Stephane: I’ve got a very strong relationship with my suppliers. I’ll spend the time just to build that relationship and most of the time they are regular customers – I get that money back that way! I work with Classic Fine Foods, Fresh Express, Promart – I will take as many as I can because the logistics are so difficult in Dubai so I’ll get many suppliers for the same items but I have a back-up plan. I also play a lot of competition and I’m very open with my suppliers about that.


Catering News: How do you expect the procurement landscape to evolve in the next 12 months?

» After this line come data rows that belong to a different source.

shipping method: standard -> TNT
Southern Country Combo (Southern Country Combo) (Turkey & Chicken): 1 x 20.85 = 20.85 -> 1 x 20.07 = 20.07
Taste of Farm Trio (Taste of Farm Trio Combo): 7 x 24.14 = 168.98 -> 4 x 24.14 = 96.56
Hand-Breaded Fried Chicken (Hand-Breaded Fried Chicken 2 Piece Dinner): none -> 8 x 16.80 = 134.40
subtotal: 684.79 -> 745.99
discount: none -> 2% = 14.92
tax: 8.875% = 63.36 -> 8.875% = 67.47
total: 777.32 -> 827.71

Francois: It’s already changing. You have more and more wholesale suppliers that offer a total solution for your restaurant. This way, standalone restaurants can have the same prices as a huge hotel with 20 or 30 restaurants. It will also become go more online – our internal system generates it automatically and LPOs will go automatically to the supplier.

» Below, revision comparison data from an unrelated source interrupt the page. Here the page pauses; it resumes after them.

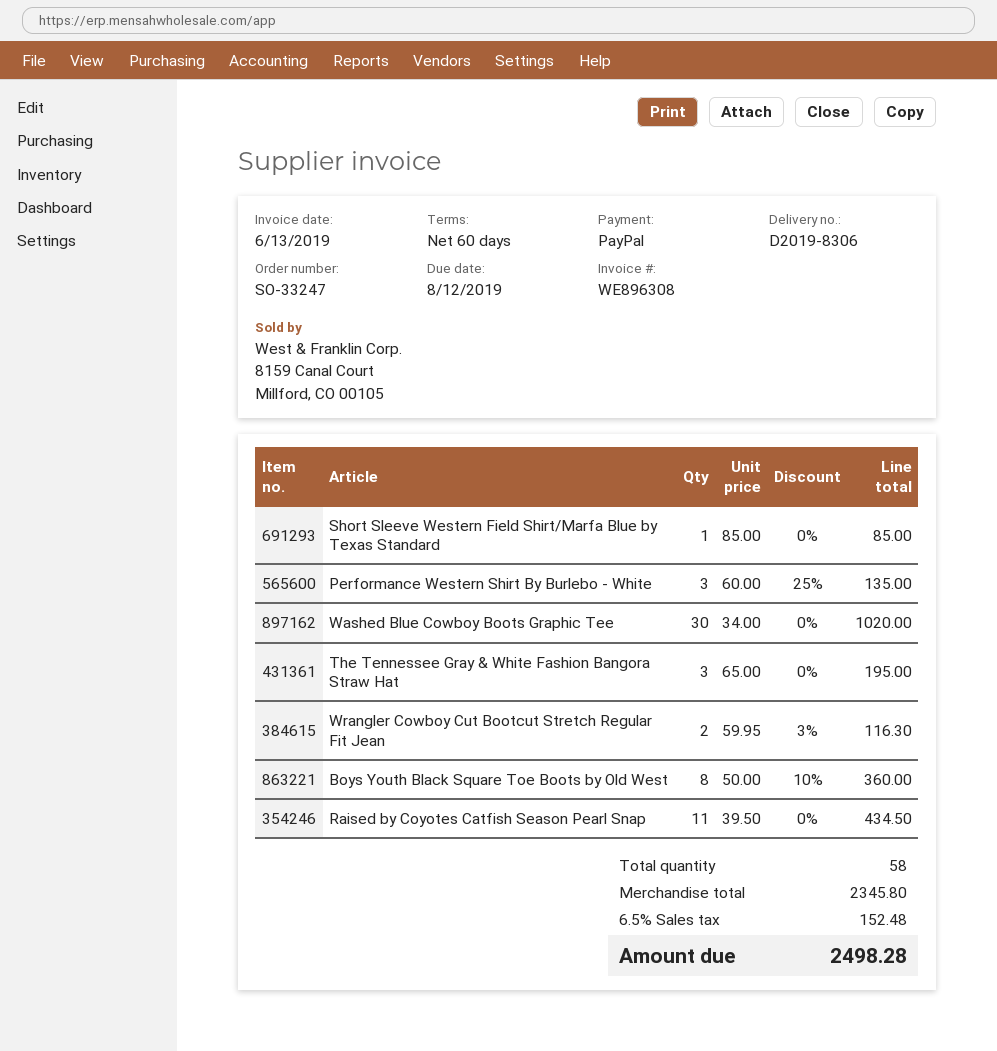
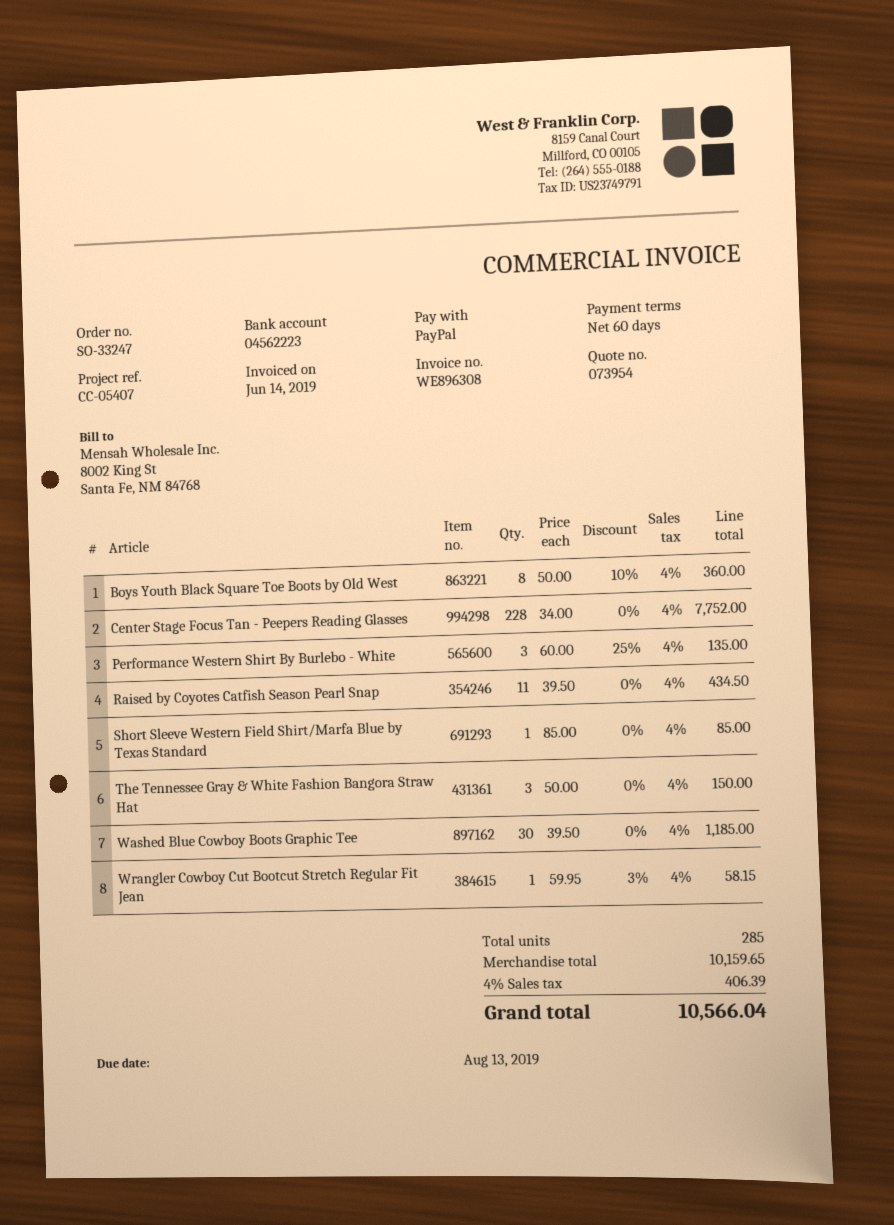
invoice date: 2019-06-13 -> 2019-06-14
due date: 2019-08-12 -> 2019-08-13
Washed Blue Cowboy Boots Graphic Tee: 30 x 34.00 = 1020.00 -> 30 x 39.50 = 1185.00
The Tennessee Gray & White Fashion Bangora Straw Hat: 3 x 65.00 = 195.00 -> 3 x 50.00 = 150.00
Wrangler Cowboy Cut Bootcut Stretch Regular Fit Jean: 2 x 59.95 - 3% = 116.30 -> 1 x 59.95 - 3% = 58.15
Center Stage Focus Tan - Peepers Reading Glasses: none -> 228 x 34.00 = 7752.00
total quantity: 58 -> 285
subtotal: 2345.80 -> 10159.65
tax: 6.5% = 152.48 -> 4% = 406.39
total: 2498.28 -> 10566.04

Stephane: They do everything here – they do meat, veg, cheese, chemical products – I’ve never seen that before. I prefer individual specialists in vegetables, fish etc. You might tell me I’m old school and maybe I’ll change my direction in the future.

Roopali: That helps to bring you better value.

Saji: When I was with Millennium, my previous job there was procurement auditing and they my property as the pilot. People from the London office audited the property and found I had 120+ food suppliers, and said they didn’t understand how because they have a handful of suppliers in London for bigger properties. But they are not aware of the Middle East market.

Roopali: I ask procurement managers if they’d like to do category buying. For example, so many restaurants are in a hotel and they all need potatoes. The category buyer will be responsible for a niche category, you can call it category management and that gives you a holistic view of things that are niche and knowledge about a commodity, and it gives you value for the company.

Muhammed: Here the trend is different, we just go for the special products. We have signature ingredients on every menu and there are a few we cannot compromise. However there  are certain suppliers who give us the opportunity and tell us about this.

Roopali: The benefit is the buyer gets visibility over what’s being bought – so one chef won’t just be buying things from their perspective – the whole hotel with many different restaurants will be buying together. There are chains in the region where they bulk buy.

Andrew: we have something similar – we have an online system called FutureLog which has been developed for Movenpick and this is how we do our ordering. Whatever products get added on to future log all the hotels can see it so it’s in a supplier’s best interest to give a competitive price because he’s opening up to 6 properties instead of one. If another Movenpick gets a great deal on a product, they add it into the Futurelog system, I see that and I can also order it.

Clive: it swings both ways. From a supplier’s point of view, he can go low on the price but if he looks at it through different hotels, for example FutureLog, he’ll see that if he loses in one restaurant it’s ok but if he is on FutureLog he will lose in 10 restaurants.

Andrew:  a lot of hotel companies have their own individual systems which is also a challenge for suppliers because they have many different systems to use.

Muhammed: We have an online system for F&B procurement. We enter some information about the suppliers and it’s visible for all our hotels worldwide – it’s controlled by the corporate office. We also have the intranet system and continuously update our supplier list.

Andrew:  I think what’s important for chefs in large companies is not to be solely tied to these systems so you can go outside and find other products at the same time. With certain chains you’d have this system and that’s all you can use.